Problem requirements: Show every line below where "HEALTH" appears.

Supplied material:
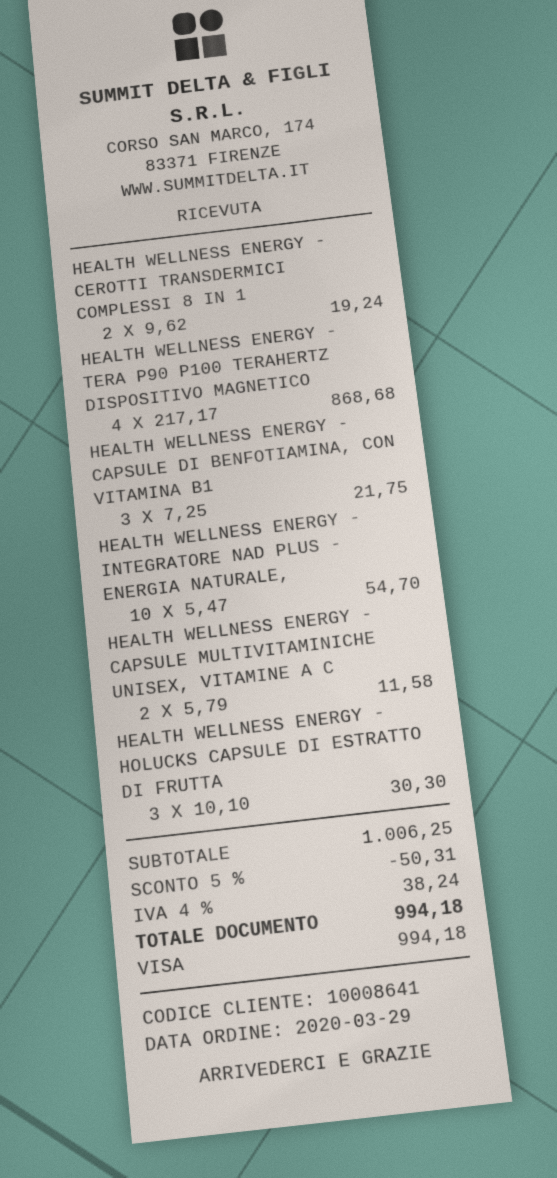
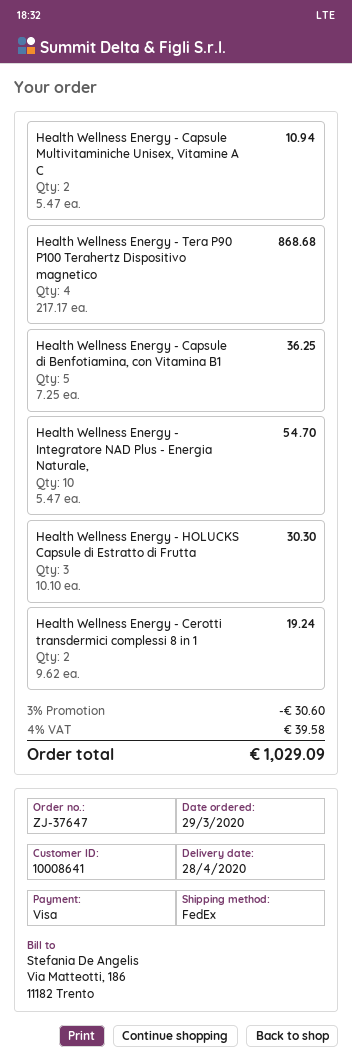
HEALTH WELLNESS ENERGY - CAPSULE DI BENFOTIAMINA, CON VITAMINA B1: 3 x 7.25 = 21.75 -> 5 x 7.25 = 36.25
HEALTH WELLNESS ENERGY - CAPSULE MULTIVITAMINICHE UNISEX, VITAMINE A C: 2 x 5.79 = 11.58 -> 2 x 5.47 = 10.94
discount: 5% = 50.31 -> 3% = 30.60
tax: 4% = 38.24 -> 4% = 39.58
total: 994.18 -> 1029.09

Written solution:
HEALTH WELLNESS ENERGY - CAPSULE DI BENFOTIAMINA, CON VITAMINA B1: 3 x 7.25 = 21.75 -> 5 x 7.25 = 36.25
HEALTH WELLNESS ENERGY - CAPSULE MULTIVITAMINICHE UNISEX, VITAMINE A C: 2 x 5.79 = 11.58 -> 2 x 5.47 = 10.94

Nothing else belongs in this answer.